## [What you will do]
Report every line of the records beneath this task that holds the string "none".

## [User interface change data]
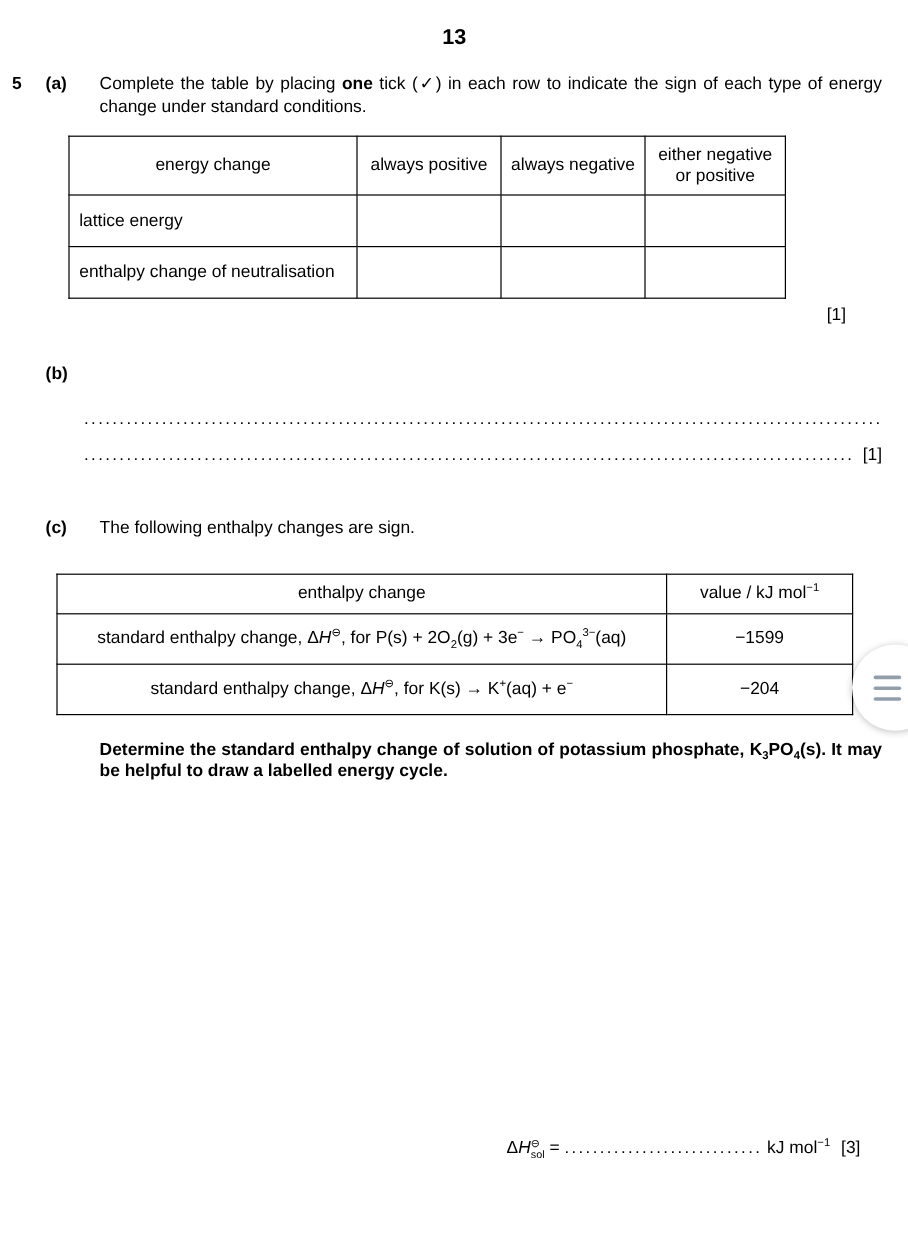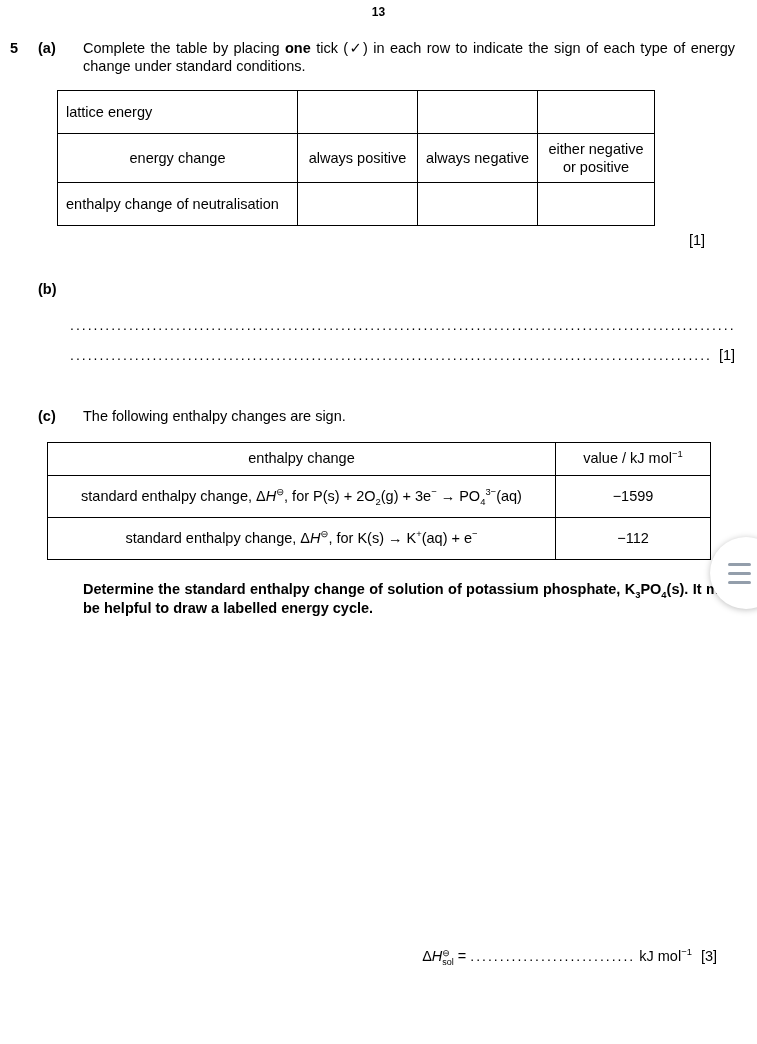--- a/index.html
+++ b/index.html
@@ -9,7 +9,7 @@
     font-family:"Liberation Sans", sans-serif;
     font-size:14.5px;line-height:1.3;
   }
-  .page-number{padding-top:5px;text-align:center;font-weight:bold;font-size:12px;}
+  .page-number{padding-top:20px;text-align:center;font-weight:bold;font-size:18px;}
   .qrow{display:flex;align-items:flex-start;padding:0 22px 0 10px;}
   .qnum{width:28px;font-weight:bold;flex:none;}
   .plabel{width:32px;font-weight:bold;flex:none;}

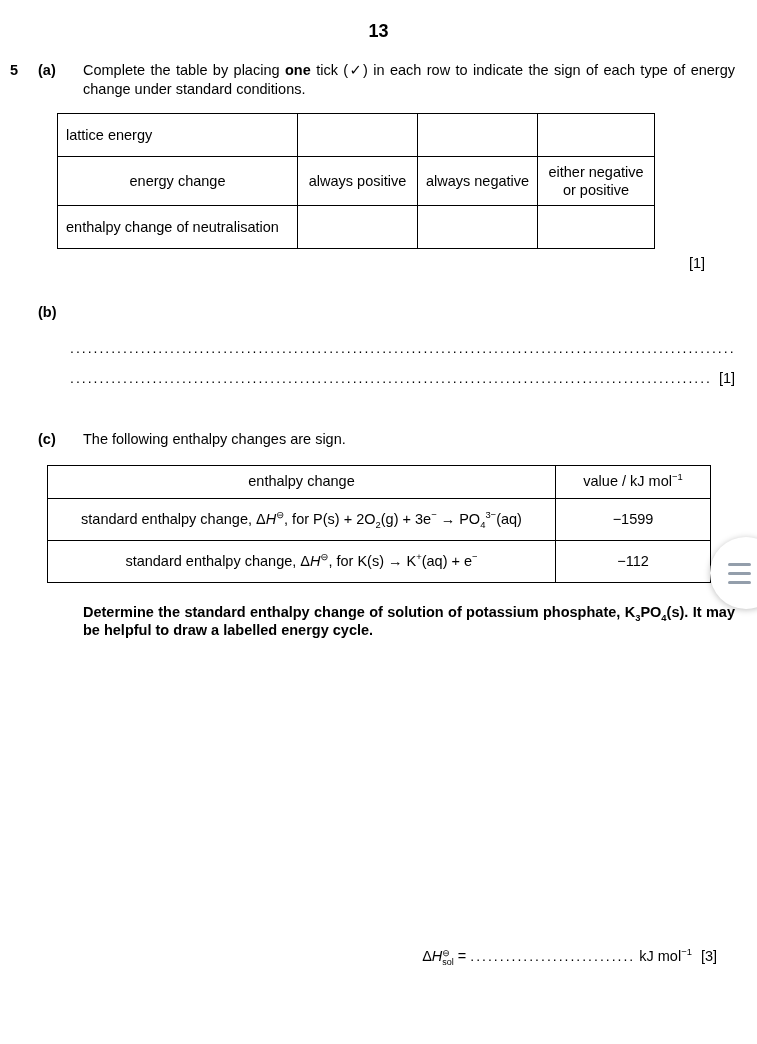--- a/index.html
+++ b/index.html
@@ -78,16 +78,16 @@
     </colgroup>
   <tbody>
       <tr>
+    <th>energy change</th>
+    <th>always positive</th>
+    <th>always negative</th>
+    <th>either negative or positive</th>
+  </tr>
+  <tr>
     <td class="rowlabel">lattice energy</td>
     <td class="tick-cell"></td>
     <td class="tick-cell"></td>
     <td class="tick-cell"></td>
-  </tr>
-  <tr>
-    <th>energy change</th>
-    <th>always positive</th>
-    <th>always negative</th>
-    <th>either negative or positive</th>
   </tr>
   <tr>
     <td class="rowlabel">enthalpy change of neutralisation</td>

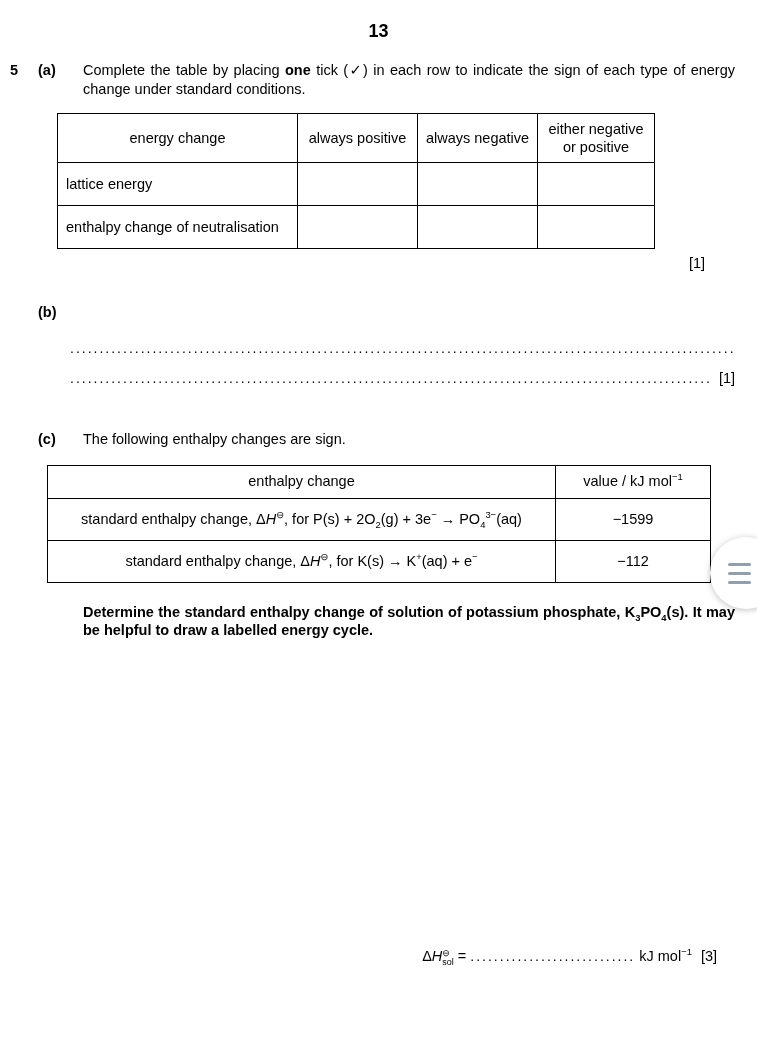--- a/index.html
+++ b/index.html
@@ -35,7 +35,7 @@
   .dots{flex:1;overflow:hidden;white-space:nowrap;letter-spacing:2px;font-size:14px;}
   .marks-inline{flex:none;padding-left:7px;}
 
-  .table-c{margin:16px 0 0 47px;width:663px;border-radius:32px;}
+  .table-c{margin:28px 0 0 47px;width:663px;border-radius:32px;}
   .table-c th{height:28px;text-align:center;}
   .table-c td{height:37px;text-align:center;}
 

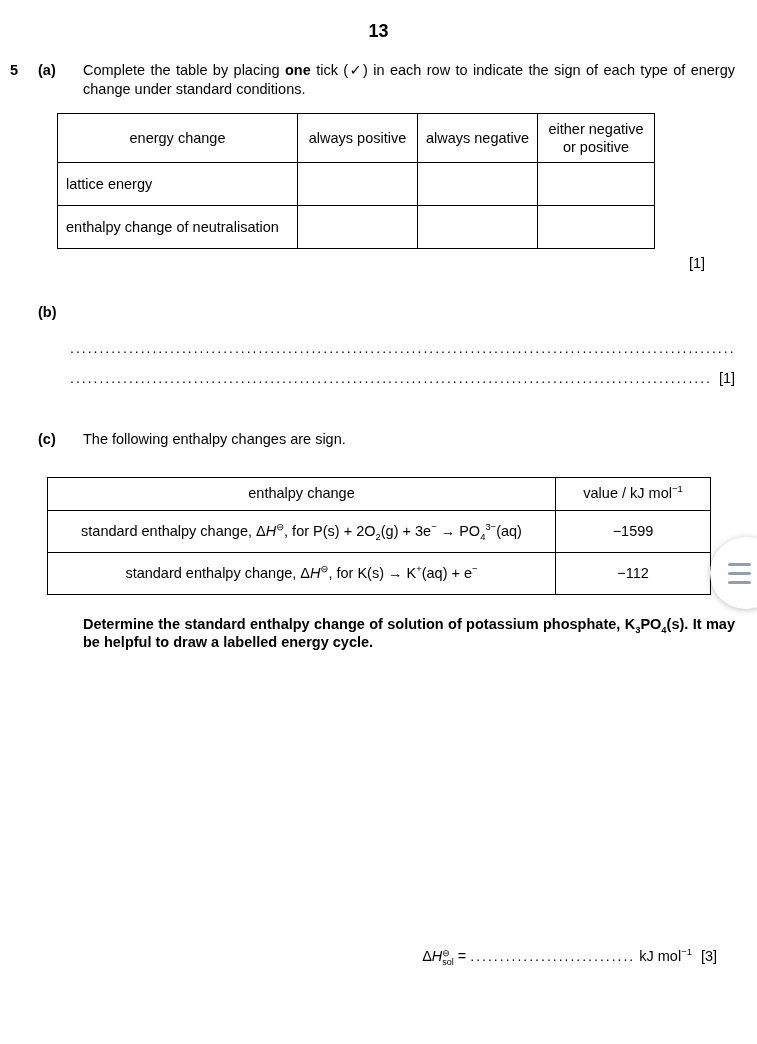--- a/index.html
+++ b/index.html
@@ -135,7 +135,7 @@
   </tr>
   <tr>
     <td>standard enthalpy change, Δ<i>H</i><sup>⊖</sup>, for K(s) → K<sup>+</sup>(aq) + e<sup>−</sup></td>
-    <td>−112</td>
+    <td>−204</td>
   </tr>
 </tbody>
   </table>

## [Solution for this task]
   .qnum{width:28px;font-weight:bold;flex:none;}
   .plabel{width:32px;font-weight:bold;flex:none;}
   .marks-inline{flex:none;padding-left:7px;}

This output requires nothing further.